Recently, Rubber Gloves Rehearsal Studio, a venue not unfamiliar with hosting hardcore and metalcore shows, made a post to their Instagram account announcing a new policy banning “crowdkilling,” or the act of punching, kicking, or otherwise wailing on a member of the crowd not directly participating in the mosh pit. The post sparked a heated debate in my group chat of concert-going friends. This debate plays into a larger discussion around gatekeeping, posing, and representation in the hardcore community—which I am neither qualified to nor capable of discussing in the present article—which instead seeks to cover a microcosm of the contemporary hardcore scene.

Before the rain started on Friday night, February 2nd, I entered Rubber Gloves as Death Lens began their set. As with all the artists on the night’s lineup, I was completely unfamiliar with the band and their material, but Death Lens’ catchy and emotionally resonant take on classic hardcore made a swift impression. The crowd was sparse during that first set, and there wasn’t much movement to speak of. I was worried that I was in deadbeat company. My worries were alleviated, though, when Death Lens’ two guitarists entered the pit and demanded that the crowd start moshing around them, a call that was swiftly answered by audience members who must have been asking themselves the same question I had: when is the pit going to open up?

Spiritual Cramp was on next, delivering a punchy, danceable fusion of Interpol-esque Brit-rock and dance punk a la Hot Chip—they were the only band on the lineup with a keyboardist. They were also the only band who’s set did not incite any moshing, as their music went in a more melodic direction. Frontman Michael Bingham’s off-beat, abrasive personality shone through not only in his ironical vocal delivery, but also in his crowd interactions. After introducing his band he announced that they would play one more song. He spoke the words “fuck the police, fuck the government, fuck the genocide, and fuck you, too” and the band finshed their set as strongly as they had started it.

Pool Kids, a band who would proclaim the present show to be their favorite on the tour on account of the energy of the crowd, played a set full of flourishing guitars and anthemic compositions. The pit that opened up during their set was tamer than its predecessor—it might be more accurate to describe the participants as frolicing rather than moshing. I sent a video to the group chat and one of my more hardcore-dedicated friends replied that they seemed so happy; it made him angry.

Before the night’s headliner, I made sure to find a better spot than I had managed to grab for the previous sets. This proved to be worthwhile, because not only did they boast the liveliest pit of the night, but Militaire Gun also inspired a great many bold crowd members to climb on stage and hurl themselves back off. When I shot Show Me the Body last February, I never managed to capture any stagedivers in action, but I was fortunate enough this time around to achieve many such action shots. 
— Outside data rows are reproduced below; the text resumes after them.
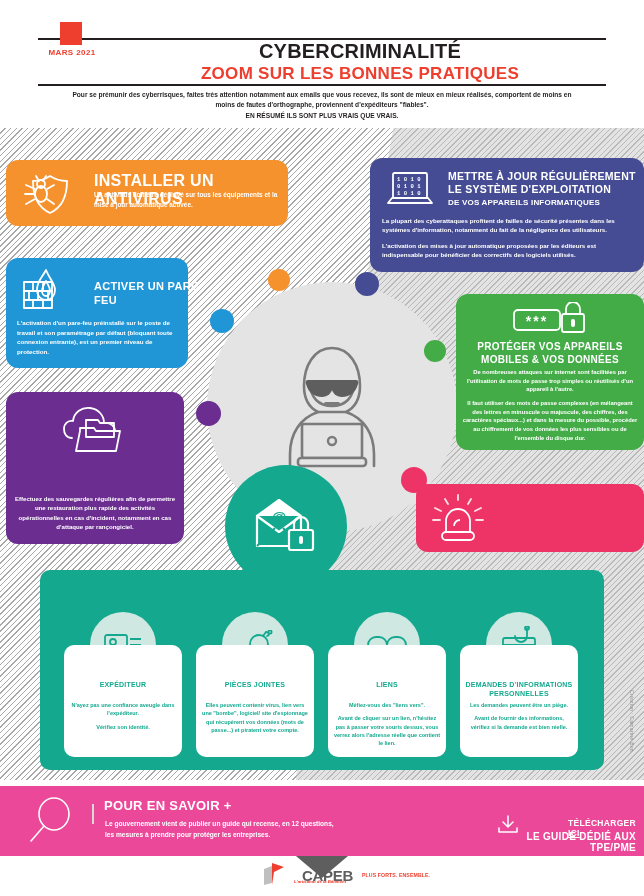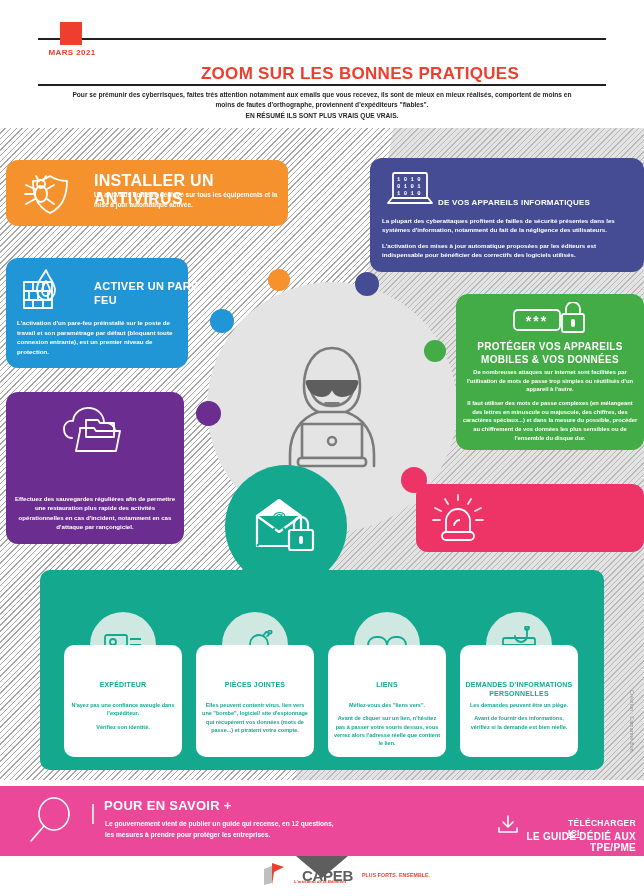--- a/index.html
+++ b/index.html
@@ -68,21 +68,21 @@
   
   .c-antivirus{left:6px;top:160px;width:282px;height:66px;background:#F5922D;}
   .c-antivirus .icon{position:absolute;left:14px;top:12px;width:52px;height:44px;}
   .c-antivirus .ttl{position:absolute;left:88px;top:12px;font-size:16px;}
   .c-antivirus .body{position:absolute;left:88px;top:30px;width:184px;font-size:6.4px;line-height:1.55;}
 
   
   .c-update{left:370px;top:158px;width:274px;height:114px;background:#454C93;}
   .c-update .icon{position:absolute;left:16px;top:12px;width:48px;height:40px;}
   .c-update .ttl{position:absolute;left:78px;top:12px;width:188px;font-size:10.5px;line-height:1.25;}
-  .c-update .ttl2{position:absolute;left:68px;top:40px;width:190px;font-size:8px;font-weight:bold;letter-spacing:.2px;}
+  .c-update .ttl2{position:absolute;left:78px;top:40px;width:190px;font-size:8px;font-weight:bold;letter-spacing:.2px;}
   .c-update .body{position:absolute;left:12px;top:58px;width:252px;font-size:6.2px;line-height:1.5;}
   .c-update .body p{margin:0 0 6px 0;}
 
   
   .c-firewall{left:6px;top:258px;width:182px;height:110px;background:#2196D6;}
   .c-firewall .icon{position:absolute;left:14px;top:10px;width:48px;height:44px;}
   .c-firewall .ttl{position:absolute;left:70px;top:22px;width:108px;font-size:11px;line-height:1.25;margin-left:18px;}
   .c-firewall .body{position:absolute;left:11px;top:60px;width:168px;font-size:6.2px;line-height:1.55;}
 
   
@@ -146,20 +146,21 @@
 </style>
 </head>
 <body>
 
 <div class="page">
 
   <div class="header">
     <div class="hdr-rule top"></div>
     <div class="date-chip"></div>
     <div class="date-txt">MARS 2021</div>
+    <div class="main-title">CYBERCRIMINALITÉ</div>
     <div class="sub-title">ZOOM SUR LES BONNES PRATIQUES</div>
     <div class="hdr-rule bot"></div>
     <div class="intro">
       <span>Pour se prémunir des cyberrisques, faites très attention notamment aux emails que vous recevez, ils sont de mieux en mieux réalisés,</span>
       <span>comportent de moins en moins de fautes d'orthographe, proviennent d'expéditeurs "fiables".</span>
       <span class="em">EN RÉSUMÉ ILS SONT PLUS VRAIS QUE VRAIS.</span>
     </div>
   </div>
 
   <div class="hatch"></div>
@@ -224,20 +225,21 @@
       <g fill="none" stroke="#fff" stroke-width="1.8" stroke-linejoin="round">
         <rect x="7" y="3" width="34" height="25" rx="1.5"></rect>
         <path d="M2 33 L46 33 L42 28 L6 28 Z"></path>
       </g>
       <g font-family="'Liberation Mono',monospace" font-size="5.6" fill="#fff" font-weight="bold">
         <text x="11" y="11">1 0 1 0</text>
           <text x="11" y="18">0 1 0 1</text>
           <text x="11" y="25">1 0 1 0</text>
       </g>
     </svg>
+    <div class="ttl">METTRE À JOUR RÉGULIÈREMENT LE SYSTÈME D'EXPLOITATION</div>
     <div class="ttl2">DE VOS APPAREILS INFORMATIQUES</div>
     <div class="body">
       <p>La plupart des cyberattaques profitent de failles de sécurité présentes dans les systèmes d'information, notamment du fait de la négligence des utilisateurs.</p>
       <p>L'activation des mises à jour automatique proposées par les éditeurs est indispensable pour bénéficier des correctifs des logiciels utilisés.</p>
     </div>
   </div>
 
   <div class="card c-firewall">
     <svg class="icon" viewBox="0 0 48 44">
       <g fill="none" stroke="#fff" stroke-width="1.8" stroke-linejoin="round" stroke-linecap="round">

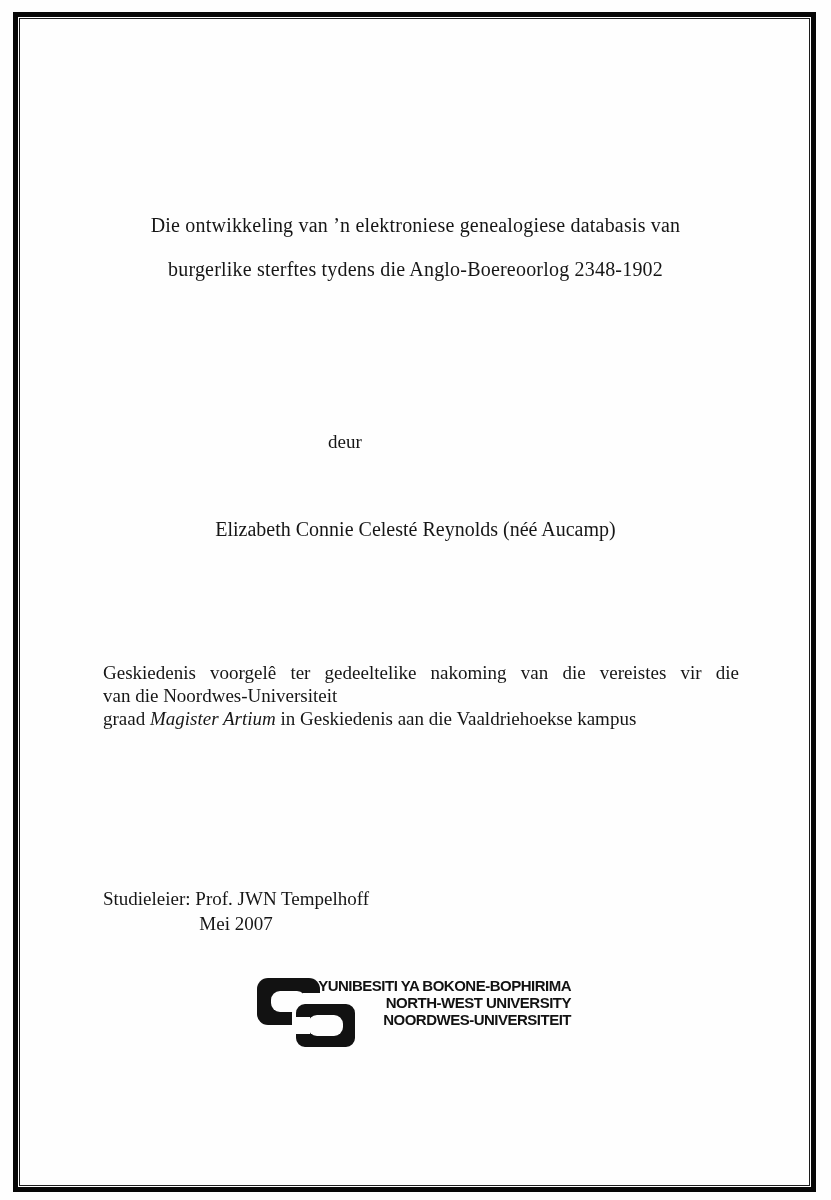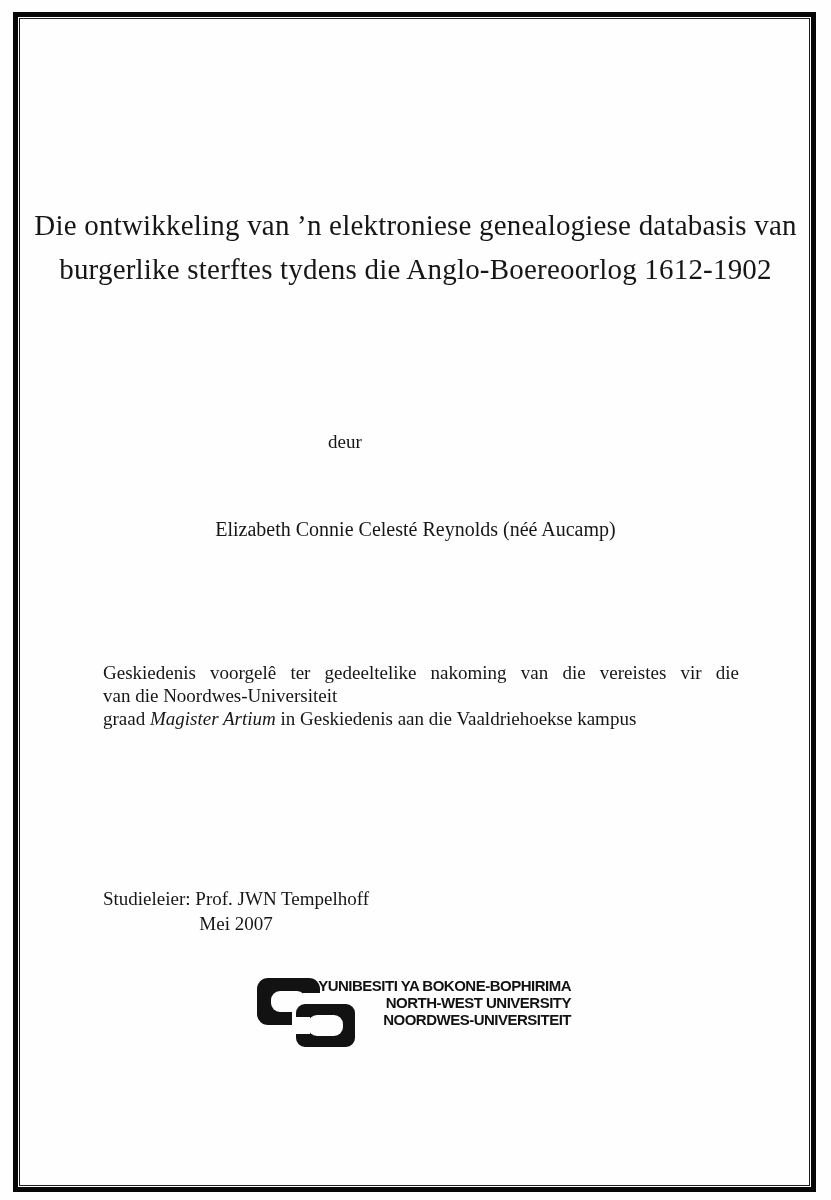--- a/index.html
+++ b/index.html
@@ -24,21 +24,21 @@
   .frame-inner {
     position: absolute;
     inset: 1px;
     border: 1px solid #1c1c1c;
   }
   .thesis-title {
     position: absolute;
     top: 203px; left: 0;
     width: 831px;
     text-align: center;
-    font-size: 29px;
+    font-size: 20px;
     line-height: 44px;
     letter-spacing: 0.2px;
   }
   .byline {
     position: absolute;
     top: 430px; left: 0;
     width: 690px;
     text-align: center;
     font-size: 19px;
     line-height: 24px;
@@ -92,21 +92,21 @@
 <body>
 
 <div class="page">
 
   <div class="frame-outer">
     <div class="frame-inner"></div>
   </div>
 
   <div class="thesis-title">
     <div>Die ontwikkeling van ’n elektroniese genealogiese databasis van</div>
-    <div>burgerlike sterftes tydens die Anglo-Boereoorlog 1612-1902</div>
+    <div>burgerlike sterftes tydens die Anglo-Boereoorlog 2348-1902</div>
   </div>
 
   <div class="byline">deur</div>
 
   <div class="author">Elizabeth Connie Celesté Reynolds (néé Aucamp)</div>
 
   <div class="statement">
     <div class="justified">Geskiedenis voorgelê ter gedeeltelike nakoming van die vereistes vir die</div>
     <div>van die Noordwes-Universiteit</div>
     <div><span>graad </span><i>Magister Artium</i><span> in Geskiedenis aan die Vaaldriehoekse kampus</span></div>

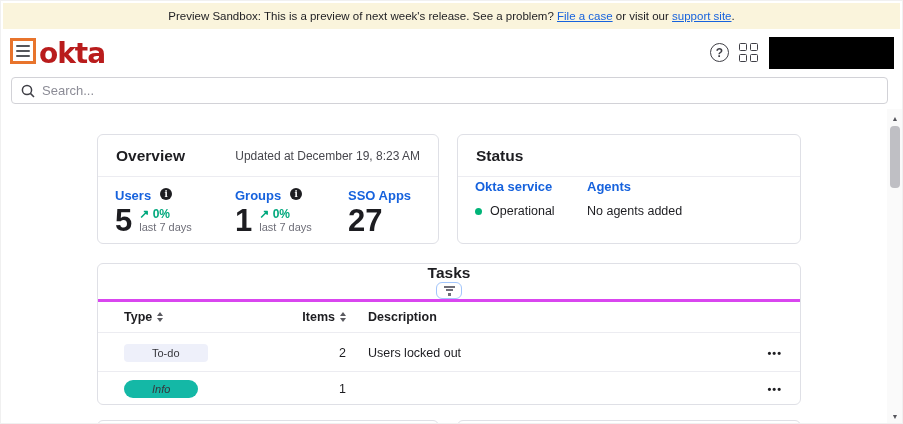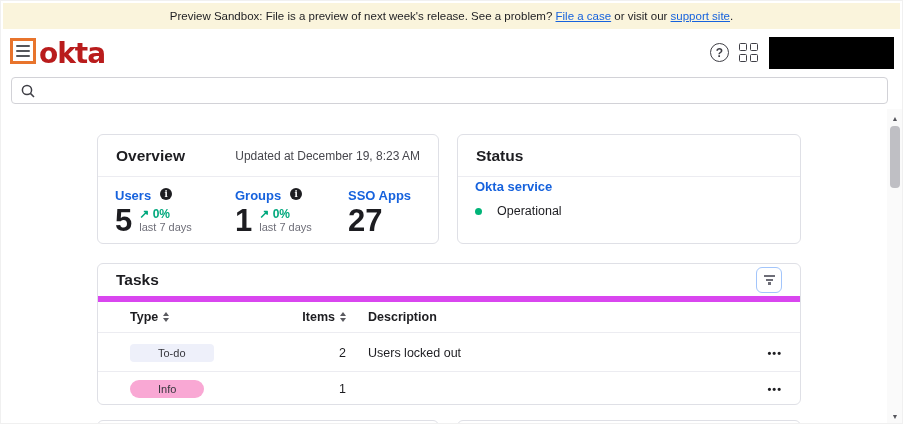--- a/index.html
+++ b/index.html
@@ -79,51 +79,51 @@
     font-family:"DejaVu Serif", serif; cursor:pointer;
   }
   .stat-value-row { display:flex; align-items:flex-start; gap:7px; margin-top:3px; }
   .stat-value { font-size:31px; font-weight:600; line-height:30px; color:#1d1d21; }
   .trend-block { padding-top:2px; }
   .trend { font-size:12px; font-weight:700; color:#00a87d; line-height:13px; }
   .period { font-size:11px; color:#6e6e78; line-height:13px; }
 
   .status-col { position:absolute; top:44px; }
   .status-col-label { font-size:13px; font-weight:700; color:#1662dd; cursor:pointer; }
-  .status-value { margin-top:10px; font-size:12.5px; color:#1d1d21; display:flex; align-items:center; gap:15px; }
+  .status-value { margin-top:10px; font-size:12.5px; color:#1d1d21; display:flex; align-items:center; gap:8px; }
   .green-dot { width:7px; height:7px; border-radius:50%; background:#00b478; }
 
   
   .filter-button {
     width:26px; height:26px; border:1px solid #a2c5fb; border-radius:6px; background:#fff;
     display:flex; flex-direction:column; align-items:center; justify-content:center;
     gap:1.5px; cursor:pointer;
   }
   .filter-button .f1 { width:11px; height:2px; background:#6e6e78; }
   .filter-button .f2 { width:7px;  height:2px; background:#6e6e78; }
   .filter-button .f3 { width:3px;  height:3px; background:#6e6e78; }
 
   .t-header-row { position:absolute; left:0; top:38px; width:100%; height:31px; border-bottom:1px solid #ececf1; }
   .t-row  { position:absolute; left:0; width:100%; height:38px; }
   .t-row1 { top:70px;  border-bottom:1px solid #ececf1; }
   .t-row2 { top:108px; height:33px; }
   .cell { position:absolute; top:50%; transform:translateY(-50%); font-size:12.5px; color:#1d1d21; }
-  .col-type  { left:32px; width:150px; }
+  .col-type  { left:26px; width:150px; }
   .col-items { left:160px; width:88px; text-align:right; }
   .col-desc  { left:270px; width:380px; }
   .col-actions { right:18px; left:auto; }
   .th { font-weight:700; font-size:12.5px; display:inline-flex; align-items:center; gap:5px; }
   .sort-icon { display:inline-flex; flex-direction:column; gap:2px; cursor:pointer; }
   .sort-icon .up   { width:0; height:0; border-left:3.5px solid transparent; border-right:3.5px solid transparent; border-bottom:4px solid #5a5a60; }
   .sort-icon .down { width:0; height:0; border-left:3.5px solid transparent; border-right:3.5px solid transparent; border-top:4px solid #5a5a60; }
   .badge {
     display:inline-block; font-size:11px; color:#36363c; padding:3px 28px; cursor:default;
   }
   .badge-todo { background:#eef0fa; border-radius:4px; }
-  .badge-info { background:#f9a8d4; border-radius:10px; }
+  .badge-info { background:#14b8a6; border-radius:10px;font-style:italic; }
   .ellipsis { font-size:11px; font-weight:700; letter-spacing:1px; color:#1d1d21; cursor:pointer; }
 
   
   .scrollbar {
     position:absolute; left:886px; top:108px; width:16px; height:316px; background:#fafafa;
   }
   .scroll-arrow {
     position:absolute; left:0; width:16px; height:14px; display:flex; align-items:center;
     justify-content:center; font-size:7px; color:#55555b; cursor:pointer;
   }
@@ -133,21 +133,21 @@
     position:absolute; left:3px; top:17px; width:10px; height:62px;
     background:#bfbfc4; border-radius:4px; cursor:grab;
   }
 </style>
 </head>
 <body>
 
 <div id="app">
 
   <div class="banner">
-    <span>Preview Sandbox: File is a preview of next week's release. See a problem? </span>
+    <span>Preview Sandbox: This is a preview of next week's release. See a problem? </span>
       <a>File a case</a>
       <span> or visit our </span>
       <a>support site</a>
       <span>.</span>
   </div>
 
   <div class="hamburger-box">
     <div class="bar"></div>
     <div class="bar"></div>
     <div class="bar"></div>
@@ -160,20 +160,21 @@
     <div class="sq"></div>
     <div class="sq"></div>
   </div>
   <div class="redacted-box"></div>
 
   <div class="search-bar">
     <svg width="14" height="14" viewBox="0 0 14 14">
       <circle cx="6" cy="6" r="4.6" fill="none" stroke="#3f3f46" stroke-width="1.5"></circle>
       <line x1="9.4" y1="9.4" x2="13" y2="13" stroke="#3f3f46" stroke-width="1.5"></line>
     </svg>
+    <input type="text" placeholder="Search..." style="">
   </div>
 
   <div class="card" id="overview-card">
     <div class="card-title-row">
       <span class="card-title">Overview</span>
       <span class="updated-text">Updated at December 19, 8:23 AM</span>
     </div>
     <div class="stat" style="left:17px;">
       <div class="stat-label-row">
         <span class="stat-label">Users</span>
@@ -214,24 +215,28 @@
     <div class="card-title-row" style="justify-content:flex-start;">
       <span class="card-title">Status</span>
     </div>
     <div class="status-col" style="left:17px;">
       <div class="status-col-label">Okta service</div>
       <div class="status-value">
         <span class="green-dot"></span>
         <span>Operational</span>
       </div>
     </div>
+    <div class="status-col" style="left:129px;">
+      <div class="status-col-label">Agents</div>
+      <div class="status-value">No agents added</div>
+    </div>
   </div>
 
   <div class="card" id="tasks-card">
-    <div class="card-title-row" style="border-bottom:6px solid #d946ef; height:38px;">
+    <div class="card-title-row" style="border-bottom:3px solid #d946ef; height:38px;flex-direction:column;">
       <span class="card-title">Tasks</span>
       <div class="filter-button">
         <div class="f1"></div>
         <div class="f2"></div>
         <div class="f3"></div>
       </div>
     </div>
     <div class="t-header-row">
       <span class="cell col-type th">
         <span>Type</span>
As for the band itself and their performance, while I felt all the energy of a hardcore performance—it was difficult not to with bodies flying over my head every minute—I was struck by how much the group didn’t sound like a hardcore act. Frontman Ian Shelton’s vocals could have come from a pop punk song performed by a vocalist with a cold. The instrumentals, stripped of a little distortion, could have come from a 90s alt rock hit. The combined effect was not necessarily unpleasant, but it certainly had more of a pop affectation than I was used to from other bands in the scene.

The positive attitude from Pool Kids’ set transferred over to Militarie Gun’s, albeit with an indelible frat-boyish tinge. Pool Kids’ frontwoman Christine Goodwynne joined the band on stage for a duet and the various other members of the previous bands seemed to enjoy the set from their place in the doorway to backstage.

No one got kicked out of Rubber Gloves for crowdkilling that night, and everyone in the venue seemed to have a pleasant time without causing bodily harm to each other. However, the printed flier advertising the recent policy change, which was pristine and neatly taped opposite the main entryway upon my entrance, had somehow been torn by the time I left that night.